Find the word "center" in the material below and gather every line that contains it.

→ Extracted entries:
"""
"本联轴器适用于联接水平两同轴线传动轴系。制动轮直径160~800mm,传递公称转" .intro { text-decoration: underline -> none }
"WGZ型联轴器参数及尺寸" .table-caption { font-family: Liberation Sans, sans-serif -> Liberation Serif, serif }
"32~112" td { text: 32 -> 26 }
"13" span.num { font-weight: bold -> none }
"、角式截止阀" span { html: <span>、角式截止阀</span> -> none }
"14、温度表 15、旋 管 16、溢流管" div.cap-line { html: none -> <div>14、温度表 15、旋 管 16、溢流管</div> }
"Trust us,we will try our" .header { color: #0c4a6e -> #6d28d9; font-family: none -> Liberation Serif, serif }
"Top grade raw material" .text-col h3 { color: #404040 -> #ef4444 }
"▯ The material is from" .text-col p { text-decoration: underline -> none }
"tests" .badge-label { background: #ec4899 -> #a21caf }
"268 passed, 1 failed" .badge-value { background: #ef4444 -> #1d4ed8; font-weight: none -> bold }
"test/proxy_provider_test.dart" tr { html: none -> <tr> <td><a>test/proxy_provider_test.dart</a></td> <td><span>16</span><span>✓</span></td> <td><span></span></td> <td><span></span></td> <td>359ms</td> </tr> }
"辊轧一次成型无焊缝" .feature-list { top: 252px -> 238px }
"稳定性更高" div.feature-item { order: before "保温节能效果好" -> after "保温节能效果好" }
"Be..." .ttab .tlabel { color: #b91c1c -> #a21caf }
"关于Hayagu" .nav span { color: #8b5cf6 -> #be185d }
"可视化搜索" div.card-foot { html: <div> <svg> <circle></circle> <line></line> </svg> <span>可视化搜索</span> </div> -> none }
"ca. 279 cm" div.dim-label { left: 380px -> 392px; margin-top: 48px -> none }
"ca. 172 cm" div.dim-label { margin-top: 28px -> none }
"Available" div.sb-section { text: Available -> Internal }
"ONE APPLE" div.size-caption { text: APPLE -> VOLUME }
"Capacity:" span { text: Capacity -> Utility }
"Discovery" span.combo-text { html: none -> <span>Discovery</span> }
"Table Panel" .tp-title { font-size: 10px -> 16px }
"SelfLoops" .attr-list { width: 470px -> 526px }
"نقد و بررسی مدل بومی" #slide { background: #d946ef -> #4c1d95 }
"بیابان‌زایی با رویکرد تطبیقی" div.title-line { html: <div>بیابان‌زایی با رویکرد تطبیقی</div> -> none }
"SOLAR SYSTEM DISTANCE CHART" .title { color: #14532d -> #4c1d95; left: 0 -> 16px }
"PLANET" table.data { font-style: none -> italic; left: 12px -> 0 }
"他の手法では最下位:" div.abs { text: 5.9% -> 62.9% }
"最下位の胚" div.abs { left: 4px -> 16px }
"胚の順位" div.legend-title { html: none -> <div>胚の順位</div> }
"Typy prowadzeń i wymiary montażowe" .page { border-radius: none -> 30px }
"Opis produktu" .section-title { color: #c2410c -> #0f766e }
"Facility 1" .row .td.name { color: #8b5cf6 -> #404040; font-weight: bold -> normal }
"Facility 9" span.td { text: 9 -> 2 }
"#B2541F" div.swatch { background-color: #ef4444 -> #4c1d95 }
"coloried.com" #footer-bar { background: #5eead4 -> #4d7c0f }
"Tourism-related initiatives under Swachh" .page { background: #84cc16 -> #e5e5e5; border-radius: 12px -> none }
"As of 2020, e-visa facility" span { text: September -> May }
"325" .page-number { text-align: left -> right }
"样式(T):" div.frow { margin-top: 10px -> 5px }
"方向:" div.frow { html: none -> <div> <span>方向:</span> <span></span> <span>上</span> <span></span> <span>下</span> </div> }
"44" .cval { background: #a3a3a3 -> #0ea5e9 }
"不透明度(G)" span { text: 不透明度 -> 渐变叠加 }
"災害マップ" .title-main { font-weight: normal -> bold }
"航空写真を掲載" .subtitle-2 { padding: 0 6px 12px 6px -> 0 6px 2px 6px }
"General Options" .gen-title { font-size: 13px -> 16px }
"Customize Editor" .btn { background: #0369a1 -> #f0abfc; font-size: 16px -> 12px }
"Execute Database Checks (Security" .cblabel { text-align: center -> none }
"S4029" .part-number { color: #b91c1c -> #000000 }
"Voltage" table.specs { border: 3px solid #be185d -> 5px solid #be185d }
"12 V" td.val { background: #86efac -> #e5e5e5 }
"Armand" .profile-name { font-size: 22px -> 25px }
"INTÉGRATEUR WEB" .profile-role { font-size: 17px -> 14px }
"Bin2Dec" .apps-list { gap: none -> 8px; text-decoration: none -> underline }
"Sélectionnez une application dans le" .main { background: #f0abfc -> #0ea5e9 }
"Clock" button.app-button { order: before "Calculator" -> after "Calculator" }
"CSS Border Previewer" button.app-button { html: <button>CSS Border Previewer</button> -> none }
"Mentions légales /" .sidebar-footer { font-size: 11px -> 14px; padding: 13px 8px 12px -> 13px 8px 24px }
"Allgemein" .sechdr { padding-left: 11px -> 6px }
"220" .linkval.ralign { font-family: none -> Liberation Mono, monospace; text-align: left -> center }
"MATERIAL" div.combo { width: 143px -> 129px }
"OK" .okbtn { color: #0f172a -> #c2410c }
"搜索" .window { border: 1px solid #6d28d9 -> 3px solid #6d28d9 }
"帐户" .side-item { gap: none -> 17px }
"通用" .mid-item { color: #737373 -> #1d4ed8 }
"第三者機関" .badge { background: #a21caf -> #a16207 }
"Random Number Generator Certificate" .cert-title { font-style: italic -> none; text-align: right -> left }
"""
→ Solution to this task:
"Execute Database Checks (Security" .cblabel { text-align: center -> none }
"220" .linkval.ralign { font-family: none -> Liberation Mono, monospace; text-align: left -> center }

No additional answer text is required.